Amusing Interview With Private Forknall
Saving a Man's Life
Pte. A. Forknall (Rushden), of the R.A.M.C., from whom many interesting letters have been published in our columns, has been spending 7 days' leave from the front with his wife at Rushden. He has been at the front since last August, and the brief leave he has just had has been the first real rest he has had since the outbreak of hostilities.
Interviewed by a representative of the "Rushden Echo" he said:
"The battery to which I am attached has not been out of action since October 25th and the seven days I have been allowed at home, which I am sorry have now nearly come to an end, have been like a taste of heaven after eleven months of hell. I am pleased to say I have arrived home all in one piece, although I can thank my lucky stars that I am not minus three or four legs, as I have had plenty of narrow escapes. One such was on the day following the big scrap at Neuve Chapelle. We had gone out with a water cart with the intension of getting water for the battery and on the return journey had got to within about 30 yards of the battery when an enemy shrapnel shell, commonly called a coal-box, fell and ‘busted’ about 20 yards in front of us. Fortunately none of us were hit and I couldn’t tell you whether any fragments of the shell came in our direction, as we didn’t stop to see, I can tell you. You couldn’t see our heels for dust as we made for cover as hard as we could hop it. On the same day another of these coal boxes fell on the edge of the field where the battery was situated and this slightly wounded two of the chaps but did no damage to the guns.

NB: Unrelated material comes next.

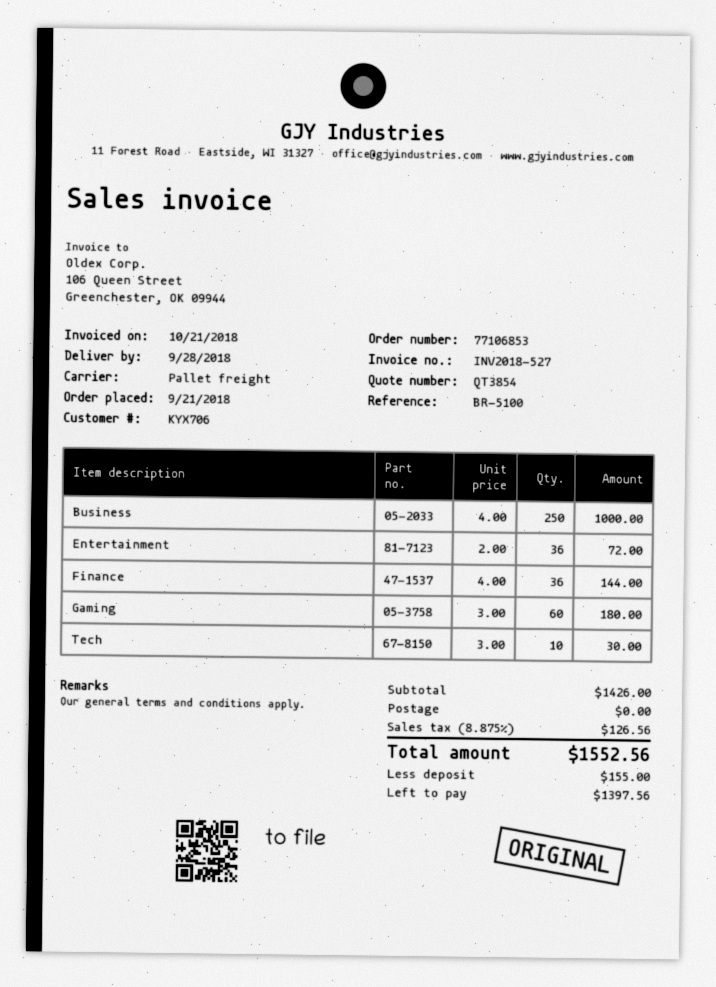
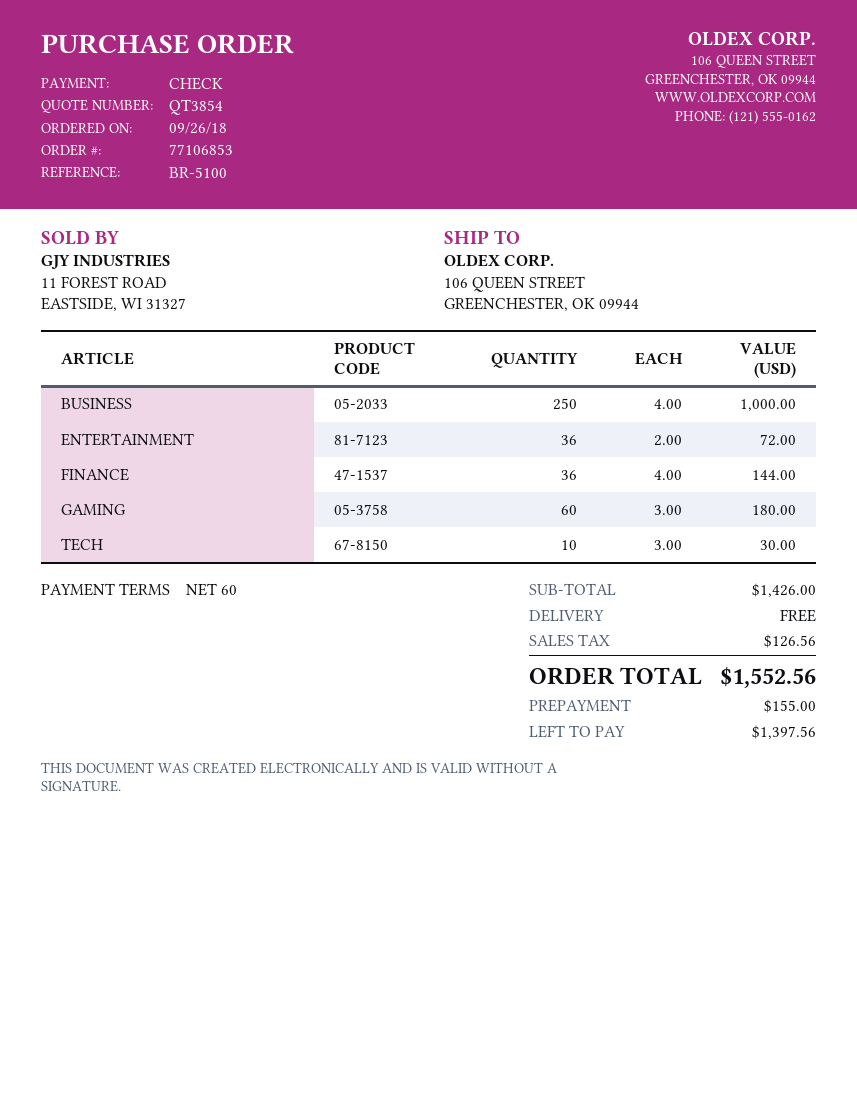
order date: 2018-09-21 -> 2018-09-26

“The most serious thing that happened at this time was the blowing up of one of our own guns. This however was not due to any efforts of the enemy. We don’t exactly know how it happened, except that the shell, instead of leaving the muzzle, burst inside the breech and blew the gun to blazes. The gun looked like a penny watch when a kid has finished playing with it. Three of the gun section in charge were killed outright and two or three more were wounded. One of those seriously wounded was Gunner L. Green, of Rushden, who is now in the London Hospital, Whitechapel. He was very badly wounded in the arm and side. I saw the fellows that were killed and they were so badly mangled that it makes me bad to think about it. My friends tell me that I have got thin since I been at the front and I dare say I have. So would you if you were out there. You get all your fat frightened off you, you can take it from me. I should soon put on weight if I could stay at home a bit, as it is a treat to get a drop of good old English ale after the spoilt water you get out there at a penney a pint.
“I have saved one chap’s life since I have been at the front, although I haven’t been given the iron cross for doing it. It happened this way. I had a fancy to learn to ride a horse and volunteered to take one down to a village near by for a drink. I got on his back and started off at a walk. The chap who was usually in charge wanted to see him trot and incidentally see me break my neck, so he touched the animal on the hocks and off I came in double quick time. Whilst he was watching me training for the Derby a German shell dropped straight in the roadway, opposite where the staff was billeted, and burst. The chap to whom the horse belonged would have been passing there at the time if he had been riding instead of me, so it is plain to everyone, including himself, that if I hadn’t desired to become jockey he and his horse would have gone up in the air.
“You would be surprised to see the havoc that has been wrought by the German bombardment of the various places we have been through. The villages where the battery was stationed when I left for home has been reduced to nothing but a mass of ruins, in spite of that however, many of the residents cling to their homes, and go about just as if nothing was happening. It is surprising the nerve some of them. There are not many of the villagers that can talk English at all, although we can always make them understand when we want beer. We have only got to hang our tongues out and they know what we want. One day one of our chaps wanted some eggs, and could not make the lady of the farm understand what he wanted. He went through all sorts of manoeuvres with his hands and cackled like a fowl. He then pointed at a hen, and the old girl picked it up and wrung its neck. He didn't get his eggs but he had the fowl. The fowls out there have a nasty habit o of disappearing if they come anywhere near any of our chaps.”
Asked whether he thought the war would last much longer, Pte. Forknall said:
"I don't think the first five years will be so bad. It is hard to say when it will be over, as opinions at the front vary. Personally, I don’t think the Germans will face another winter, and the war will probably finish in the late autumn. I don’t want another winter there, anyway.”